4.5 - LEY

68 5 0
                                    

Aku tidak pernah suka hari Sabtu. Aneh bukan? Padahal hari Sabtu adalah hari yang paling ditunggu banyak orang. Jawabannya sederhana, bagiku semua hari sama saja. Mau itu hari biasa atau hari libur, aku selalu menghabiskan waktu sendirian. Tapi kali ini berbeda, aku tidak sabar menunggu hari Sabtu datang karena itu artinya, aku akan pergi dengan Cara. Mungkin aku terlalu bersemangat sampai Sarah dan Ian bengong melihatku senyum-senyum sendiri saat makan siang.
Dan.. kurasa aku lebih senang hari sebelum Sabtu, hari dimana aku menunggu-nunggu dan senyum-senyum seperti orang bodoh memikirkan kencan pertamaku dengan Cara--yang tentu saja hanya aku yang menganggap ini kencan daripada hari Sabtu itu sendiri.

Awalnya aku bersemangat, dari pagi-pagi sekali aku sudah bangun. Entah sudah berapa kali aku bercermin sampai kurasa jika benda itu bisa bicara, dia akan menyumpahiku sumpah serapah. Tepat jam dua belas siang, Cara membunyikan klakson mobilnya dan aku bergegas keluar rumah.

"Mau ke mana?" Randy tidak bekerja di hari Sabtu, pria itu punya hobi baru sekarang. Setiap Sabtu dia berkebun di rumah.

"Slamat siang, kami mau pergi makan." Cara yang menjawab.

Setelah itu aku langsung masuk ke mobil Cara, tentu saja tanpa berpamitan dengan Randy.

Dan.. inilah awal mula dari kekecewaanku. Seharusnya aku dan Cara bisa ngobrol banyak hal. Kita bisa berdebat tentang makanan, tentang geng anak populer di sekolah, zombie, alien, hantu, atau apapun itu. Tapi hari ini, sepertinya gadis itu lebih menyenangi topik "Ian". Dari tadi saat perjalanan ke Burger King sampai sekarang kami makan, Cara tidak henti-hentinya bicara tentang Ian. Aku hanya berpura-pura minat dengan obrolan kami, padahal.. yah..

"Sampai sekarang aku masih tidak habis pikir bisa-bisanya aku dan Ian bertemu saat subuh."

"Biasa saja, aku sering tidak bisa tidur dan keluar rumah jam satu atau dua pagi."

"Dan astagaa, aku kembali berteman dengan Ian setelah berabad-abad lamanya kami saling diam!"

"Kau berlebihan."

"Tapi tetap saja ini aneh."

"Kau sudah berkata begitu sekitar seratus kali hari ini."

Cara akhirnya diam. "Oke maaf, aku lupa kau sensitif soal Ian.
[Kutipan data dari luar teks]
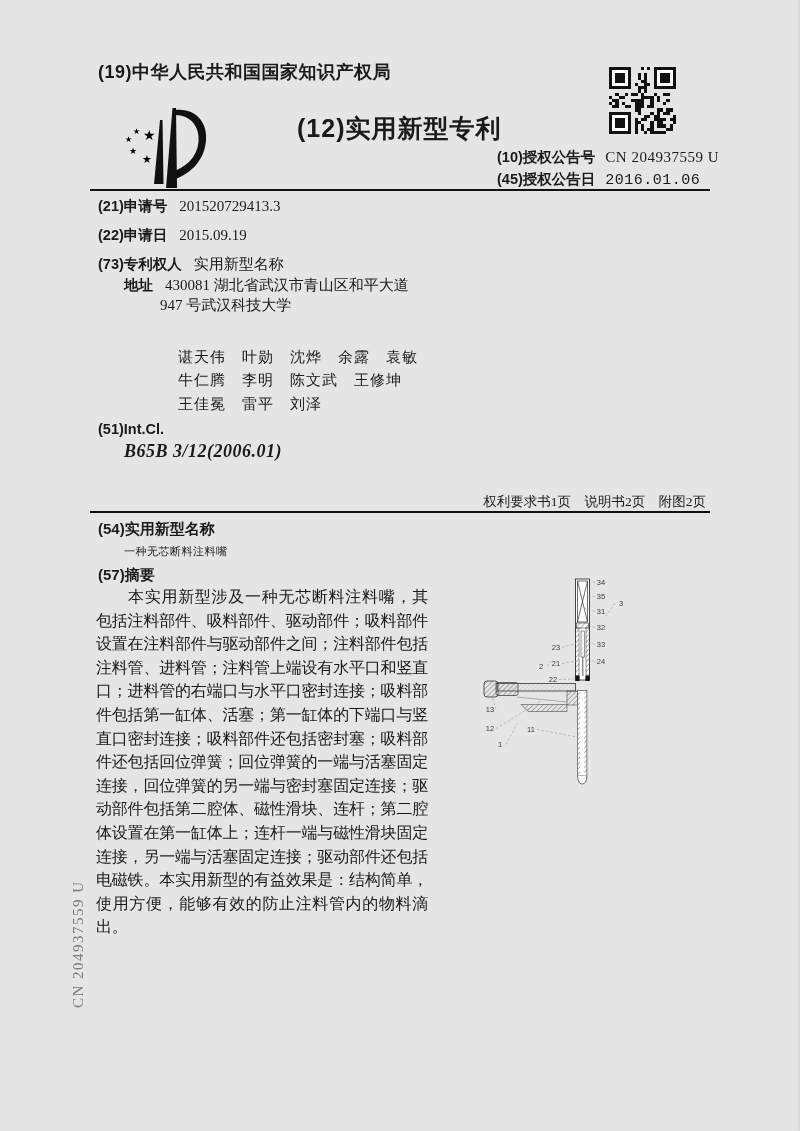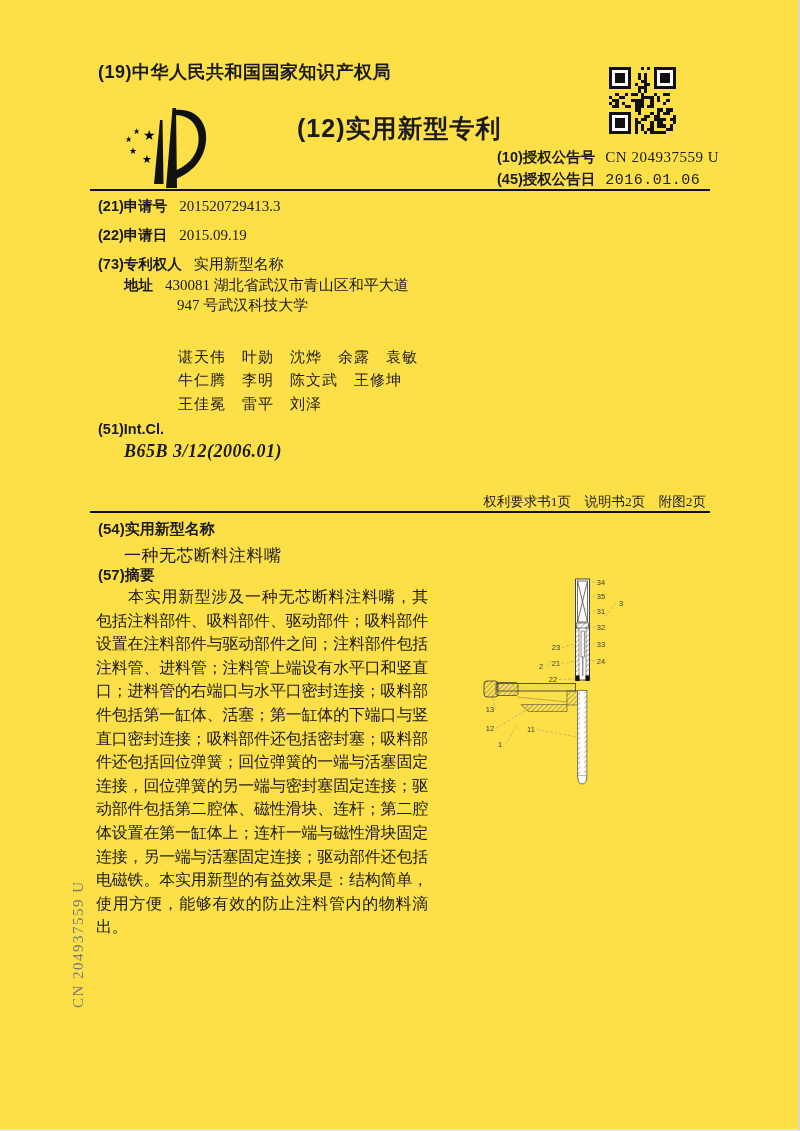--- a/index.html
+++ b/index.html
@@ -1,16 +1,16 @@
 <!DOCTYPE html>
 <html><head>
 <meta charset="utf-8">
 <style>
   html,body{margin:0;padding:0;background:#ffffff;}
-  .page{position:relative;width:800px;height:1131px;background:#fde047;overflow:hidden;
+  .page{position:relative;width:800px;height:1131px;background:#e5e5e5;overflow:hidden;
         font-family:"Liberation Serif","DejaVu Serif",serif;color:#1a1a1a;
         border-right:2px solid #d9d9d9;border-bottom:2px solid #e3e3e3;box-sizing:border-box;}
   .abs{position:absolute;white-space:nowrap;}
   .lbl{font-family:"Liberation Sans","DejaVu Sans",sans-serif;font-weight:700;}
   .val{font-family:"Liberation Serif","DejaVu Serif",serif;}
   .rule{position:absolute;height:2px;background:#111;}
   .office{font-size:18px;letter-spacing:.5px;}
   .doctype{font-size:25px;letter-spacing:1px;}
   .pubrow .lbl{font-size:14.5px;}
   .pubrow .val{font-size:15px;letter-spacing:.5px;}
@@ -190,41 +190,41 @@
   </div>
 
   <div class="abs field" style="left:98px;top:255px;">
     <span class="lbl">(73)专利权人</span>
     <span class="val">实用新型名称</span>
   </div>
   <div class="abs field" style="left:124px;top:276px;">
     <span class="lbl">地址</span>
     <span class="val">430081 湖北省武汉市青山区和平大道</span>
   </div>
-  <div class="abs field" style="left:160px;top:296px;margin-left:17px;">
+  <div class="abs field" style="left:160px;top:296px;">
     <span class="val">947 号武汉科技大学</span>
   </div>
 
   <div class="abs val names" style="left:178px;top:348px;">谌天伟　叶勋　沈烨　余露　袁敏</div>
   <div class="abs val names" style="left:178px;top:371px;">牛仁腾　李明　陈文武　王修坤</div>
   <div class="abs val names" style="left:178px;top:395px;">王佳冕　雷平　刘泽</div>
 
   <div class="abs field" style="left:98px;top:420px;">
     <span class="lbl">(51)Int.Cl.</span>
   </div>
   <div class="abs ipc" style="left:124px;top:441px;">B65B 3/12(2006.01)</div>
 
   <div class="abs pagesinfo" style="right:92px;top:493px;font-family:Liberation Serif, serif;">权利要求书1页　说明书2页　附图2页</div>
 
   <div class="rule" style="left:90px;top:511px;width:620px;"></div>
 
   <div class="abs sect" style="left:98px;top:520px;">
     <span class="lbl">(54)实用新型名称</span>
   </div>
-  <div class="abs val" style="left:124px;top:544px;font-size:17px;letter-spacing:.5px;">一种无芯断料注料嘴</div>
+  <div class="abs val" style="left:124px;top:544px;font-size:11px;letter-spacing:.5px;">一种无芯断料注料嘴</div>
   <div class="abs sect" style="left:98px;top:566px;">
     <span class="lbl">(57)摘要</span>
   </div>
   <div class="abstract">本实用新型涉及一种无芯断料注料嘴，其包括注料部件、吸料部件、驱动部件；吸料部件设置在注料部件与驱动部件之间；注料部件包括注料管、进料管；注料管上端设有水平口和竖直口；进料管的右端口与水平口密封连接；吸料部件包括第一缸体、活塞；第一缸体的下端口与竖直口密封连接；吸料部件还包括密封塞；吸料部件还包括回位弹簧；回位弹簧的一端与活塞固定连接，回位弹簧的另一端与密封塞固定连接；驱动部件包括第二腔体、磁性滑块、连杆；第二腔体设置在第一缸体上；连杆一端与磁性滑块固定连接，另一端与活塞固定连接；驱动部件还包括电磁铁。本实用新型的有益效果是：结构简单，使用方便，能够有效的防止注料管内的物料滴出。</div>
 
   <svg class="abs" style="left:470px;top:558px;" width="245" height="245" viewBox="470 558 245 245">
     <defs>
       <pattern id="h" width="3.5" height="3.5" patternUnits="userSpaceOnUse" patternTransform="rotate(45)">
         <line x1="0" y1="0" x2="0" y2="3.5" stroke="#777" stroke-width="1.1"></line>
       </pattern>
Tapi aku hanya.. hanya.."

"Ah sudahlah, kau hanya senang kan? Tidak apa, lanjutkan saja apa yang ingin kau katakan."

"Tidak, oke. Aku sudah kelewatan. Hei bagaimana menurutmu burgernya? Punyaku rasanya tidak enak."

Syukurlah Cara peka, meskipun usahanya mengganti topik kurang mulus, tetap saja aku lega topik "Keajaiban Ian" ini berakhir.

"Biasa saja, mau coba?"

Cara pun langsung mengambil burger di tanganku dan mencobanya. Satu gigitan sudah membuatnya menjulurkan lidah.

"Meh, punyamu rasanya lebih tidak enak dari punyaku. Aneh sekali, sekarang menurutku lebih enak Mcdonald's daripada Burger King."

Aku hanya tertawa.

"Setelah ini kita mau kemana?" Tanya Cara.

"Aku sudah memikirkan ini baik-baik. Aku ingin bersepeda, lalu nonton film, makan es krim, atau lebih baik ke taman bermain saja, atau.."

"Wow, Ley.. kurasa saat ini nonton adalah ide yang bagus. Setelah itu kita bisa makan es krim."

"Kau tidak suka bersepeda?"

"Aku tidak bisa naik sepeda."

"Bagus! Aku akan mengajarimu!"

Cara hanya bengong menatapku lalu tersenyum, "kita simpan idemu itu untuk lain hari."

Aku mengangguk setuju dan kami pun meninggalkan Burger King untuk nonton film.